The Data Protection Act of 1998 states that personal data may not be obtained or processed without the consent of the “data subject”. The Street View camera cars did clearly breach that Act.

Now, in order to get any damages for a breach by a company like Google, one has to prove it led to a financial loss on your part, which would be very hard to do.

However, if the ICO concludes that Google is guilty of a serious breach of the act, it could fine the company up to £500 000. But there is a loophole that means any penalty placed on the company could be much lower, because until April 2010 the maximum fine for breaching the Act was £5 000 – and the majority of data was collected by Street View cars before that time.

Clearly, Google did steal data.

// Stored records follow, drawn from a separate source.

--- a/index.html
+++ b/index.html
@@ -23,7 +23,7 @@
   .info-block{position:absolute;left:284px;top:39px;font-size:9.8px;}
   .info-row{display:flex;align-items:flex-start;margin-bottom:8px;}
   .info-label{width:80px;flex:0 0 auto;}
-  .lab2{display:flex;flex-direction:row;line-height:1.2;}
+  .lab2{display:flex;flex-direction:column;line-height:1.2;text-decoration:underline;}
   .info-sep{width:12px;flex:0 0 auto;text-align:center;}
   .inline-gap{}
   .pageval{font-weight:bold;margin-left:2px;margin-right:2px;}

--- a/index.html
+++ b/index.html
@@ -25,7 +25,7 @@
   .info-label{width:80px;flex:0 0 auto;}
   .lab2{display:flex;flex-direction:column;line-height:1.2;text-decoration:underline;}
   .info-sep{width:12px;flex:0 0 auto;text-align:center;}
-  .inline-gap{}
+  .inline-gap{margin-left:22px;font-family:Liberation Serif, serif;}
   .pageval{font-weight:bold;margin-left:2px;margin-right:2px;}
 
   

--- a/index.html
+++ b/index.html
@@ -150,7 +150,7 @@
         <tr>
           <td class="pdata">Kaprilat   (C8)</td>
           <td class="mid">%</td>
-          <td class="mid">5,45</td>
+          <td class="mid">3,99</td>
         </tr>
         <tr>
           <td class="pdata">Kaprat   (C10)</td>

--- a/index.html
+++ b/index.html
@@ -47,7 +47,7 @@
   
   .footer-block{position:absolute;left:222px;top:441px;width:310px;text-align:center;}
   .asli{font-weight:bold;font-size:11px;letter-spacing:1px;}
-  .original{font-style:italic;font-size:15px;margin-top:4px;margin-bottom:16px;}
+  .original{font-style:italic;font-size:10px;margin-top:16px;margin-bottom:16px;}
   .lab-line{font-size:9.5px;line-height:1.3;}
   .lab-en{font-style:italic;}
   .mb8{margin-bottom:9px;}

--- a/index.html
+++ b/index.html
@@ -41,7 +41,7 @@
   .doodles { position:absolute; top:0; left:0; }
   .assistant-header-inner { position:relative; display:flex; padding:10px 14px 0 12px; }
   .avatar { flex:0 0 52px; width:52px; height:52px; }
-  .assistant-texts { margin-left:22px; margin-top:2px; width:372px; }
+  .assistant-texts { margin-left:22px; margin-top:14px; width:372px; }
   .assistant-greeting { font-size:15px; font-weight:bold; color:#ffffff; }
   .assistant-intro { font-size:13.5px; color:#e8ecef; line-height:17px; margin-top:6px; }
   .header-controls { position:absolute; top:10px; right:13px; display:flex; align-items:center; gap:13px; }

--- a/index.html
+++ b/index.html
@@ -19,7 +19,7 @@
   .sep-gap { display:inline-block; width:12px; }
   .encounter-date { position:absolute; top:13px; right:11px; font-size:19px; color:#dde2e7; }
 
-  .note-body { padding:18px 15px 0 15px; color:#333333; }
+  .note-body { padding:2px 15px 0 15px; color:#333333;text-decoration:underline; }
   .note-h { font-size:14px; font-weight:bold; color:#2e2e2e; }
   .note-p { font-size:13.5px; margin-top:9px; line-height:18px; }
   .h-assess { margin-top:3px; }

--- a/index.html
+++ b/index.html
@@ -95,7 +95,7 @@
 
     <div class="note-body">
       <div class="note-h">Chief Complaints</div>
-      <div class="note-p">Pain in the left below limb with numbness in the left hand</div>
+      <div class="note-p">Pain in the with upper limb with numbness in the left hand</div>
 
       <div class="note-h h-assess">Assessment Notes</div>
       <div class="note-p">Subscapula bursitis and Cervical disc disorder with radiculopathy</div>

Equally clearly, it would be very hard to prove any specific case, particularly since it appears the evidence has now been destroyed.

But there is something we can do – and I mean to do it.

The Data Protection Act gives us all the right to demand the information an organisation (whether public body or commercial corporation) holds about us. It’s called a Subject Access Request. It costs between £2 and £10, and a reply must be received within 40 days.

So I have decided to make my own small stand against the Google monster. I want to know what it knows about me, and what it might have stolen.

And if Google has been passing my personal information on to third-party companies so they can bombard me with advertising, I want to know about that, too.